"Oh, yes, I am. But, I was up late last night; I was bothered some about a trial balance; that's all. I'm going to take this evening off. I want to try that accompaniment, if you will sing that new serenade for me."

He stood watching them from the entrance, Mason following with the salmon, while they crossed up the dock, then he went back to his desk. She had reached over the railing, in passing, to lay on his ledger a branch of rhododendron. He picked it up, smiling a little, and looked at it. No one else was in the store at the moment, and he touched the petals gently; his hand moved over the stiff, spiky leaves. "So," he told himself, "So, she has left me a bit of the woods. And she is like this plant; straight and self-reliant and independent like the stem; and with this same nice color of the blossom in her cheek." He laid the cool pink cluster against his own face; he pressed it with his lips. Then, suddenly, his whole frame began to tremble; his shoulders heaved. "I love her; I love—her," and he crushed the flower between his palms and threw it down. "My God, how can I help loving her?"

Two hours later, when Forrest had finished his rounds of the mills, he found her with Mrs. Kingsley at the burning slabpile. Mason, with his wooden peg planted firmly in the sawdust as a brace, steadied the baby on an inverted keg, and whirled chips into the fire for his amusement. The strong light brought out the indigo anchor tattooed on the sailor's big, rough hand. The young mother watched his maneuvers. She leaned with her elbow on a projecting shelf of lumber, and her head and throat were wrapped, Madonna-wise, in a black lace scarf. Alice was seated near her on a great fir block. The flames illumined her uncovered ruddy hair. She was interested in the efforts of a workman who, a little apart, but availing himself of the firelight, was mending a pair of jeans. Another patched a shoe, and farther still, a trio drew up an empty box, and converting it into a table, started a spirited game of poker. She commenced to hum a bit of the gypsy chorus from the Bohemian Girl; and as Forrest approached she looked up smiling, and took up the words. He seated himself by her. Louise's contralto caught the measure, and presently the harmony was rounded by his fine baritone. They sang on through all the familiar parts; the arias, duets, choruses; and once more the romance and mystery of the place and night gave setting to this man and spoke for him. The girl looked up absently to the trees on the bluff. High up a fallen hemlock, caught on a stony spur, reared its gnarled roots from the gloom. Had they not rested today on the brink of the canyon? Had they not threaded the windfall? And this sound of running water, was it not the near thunder of the Des Chutes?

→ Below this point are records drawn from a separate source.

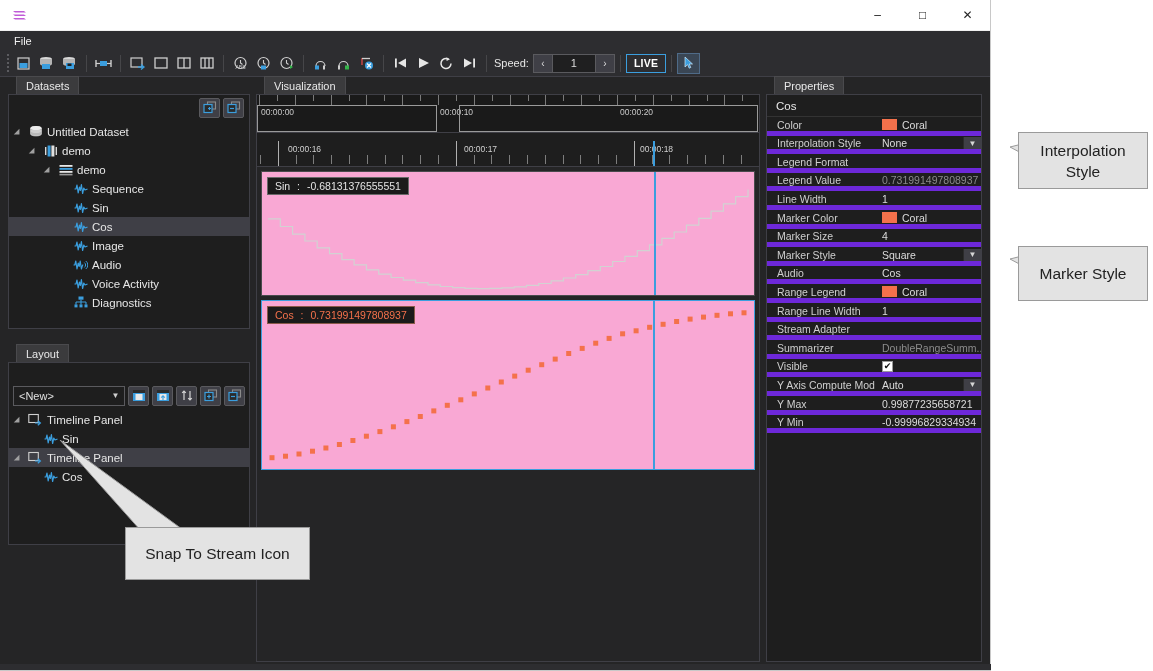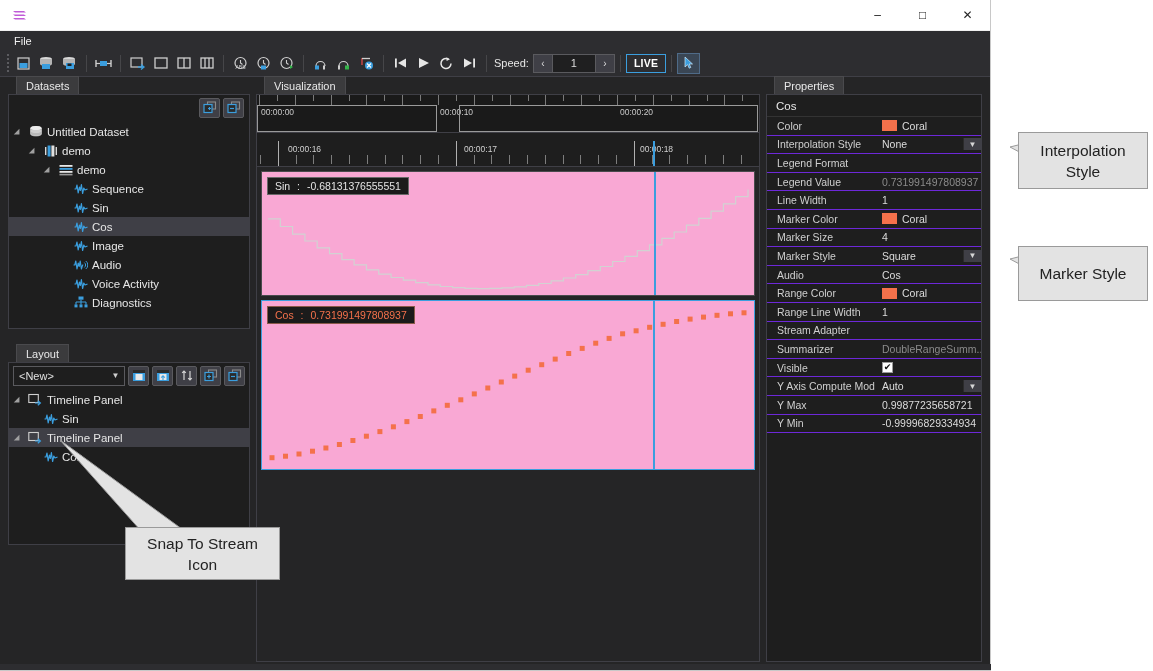"Color" .prow { align-items: center -> flex-end; border-bottom: 1px solid #6d28d9 -> 5px solid #6d28d9 }
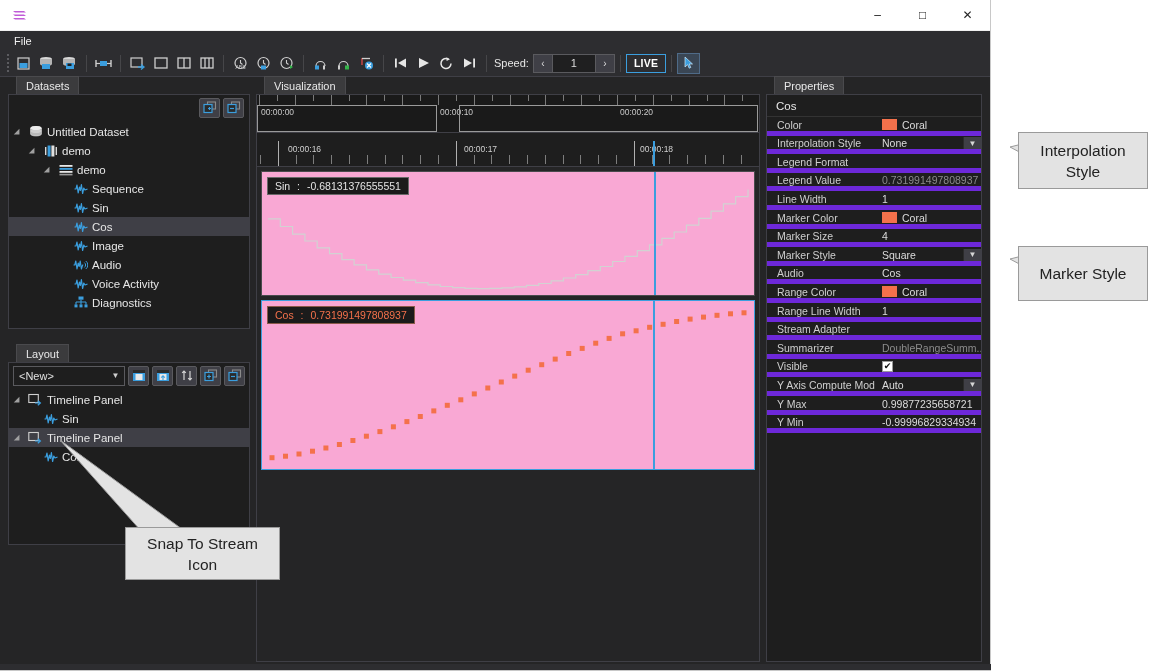"Range Color" div.pname { text: Color -> Legend }
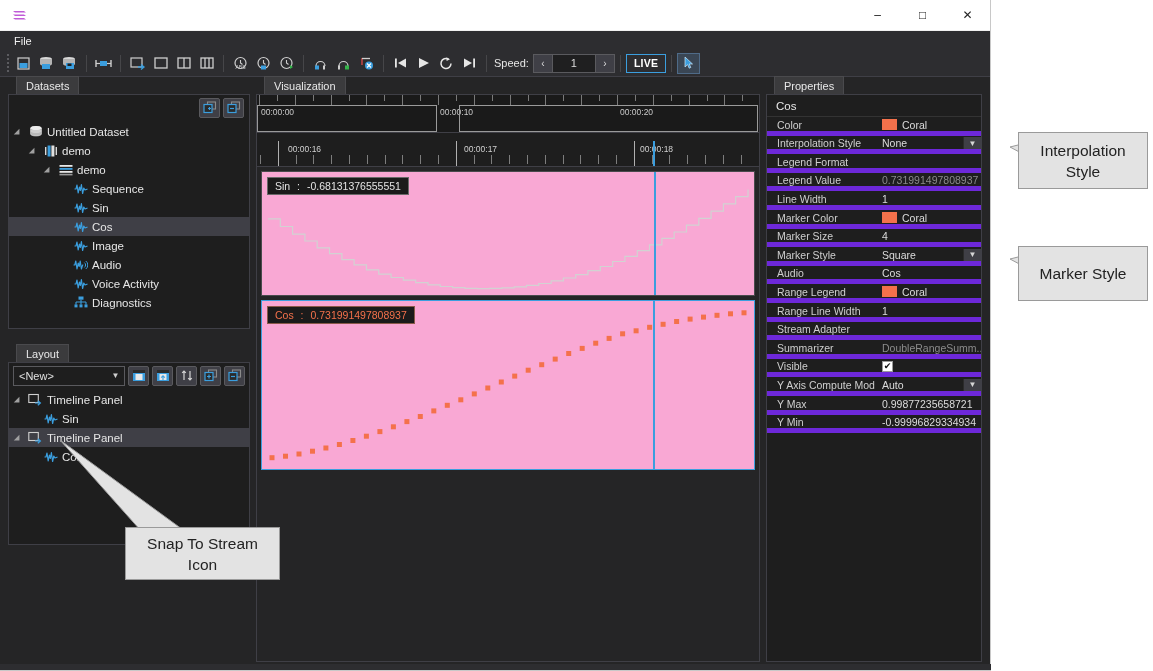"<New>" #lay-toolbar { margin-top: none -> 20px }
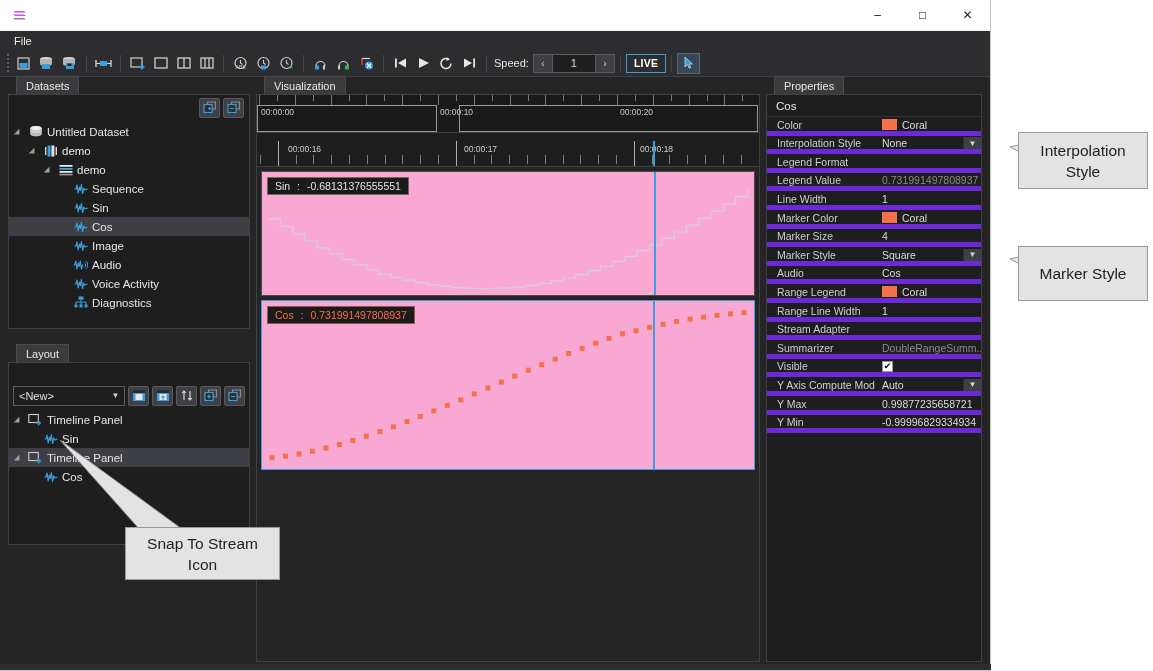"Snap To Stream Icon" div.callout { width: 155px -> 185px }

At last the child grew tired and his mother took him away to bed. Forrest went down to the store for his violin, and Alice walked that way with him. "I want to speak to you about Louise," she said. "She tells me nothing, she is so proud, but something troubles her. You have noticed it?"

"Yes," he answered, "yes, I have noticed it; but I know she is a very sensitive woman. She would face any hardship from a sense of duty; it amounts to martyrdom. She exacts, also, considerable from others."

"Oh, I understand all that. Of course she came here to the mills because she thought she owed it to Philip. But he is seldom here. Is it really the business keeps him away?"

"Yes, it's business, sometimes, and—sometimes—well, if you must know, it's a gay crowd and a pleasant evening over in town."

"I was confident of it." She paused, ruffling her brows, then she added earnestly, "But you don't know what a security it is to me, Paul, to feel that you are here, and will take care of her."

He shook his head. "I will do what I can always, of course, but it's less than you think."

"It's more than you think. It's meeting the small emergencies of every day; sometimes through Mason or Sing; sometimes personally, in your quiet way. And it's tiding her through the slow evenings when you can; she loves your violin, and the practice will be a help to you both."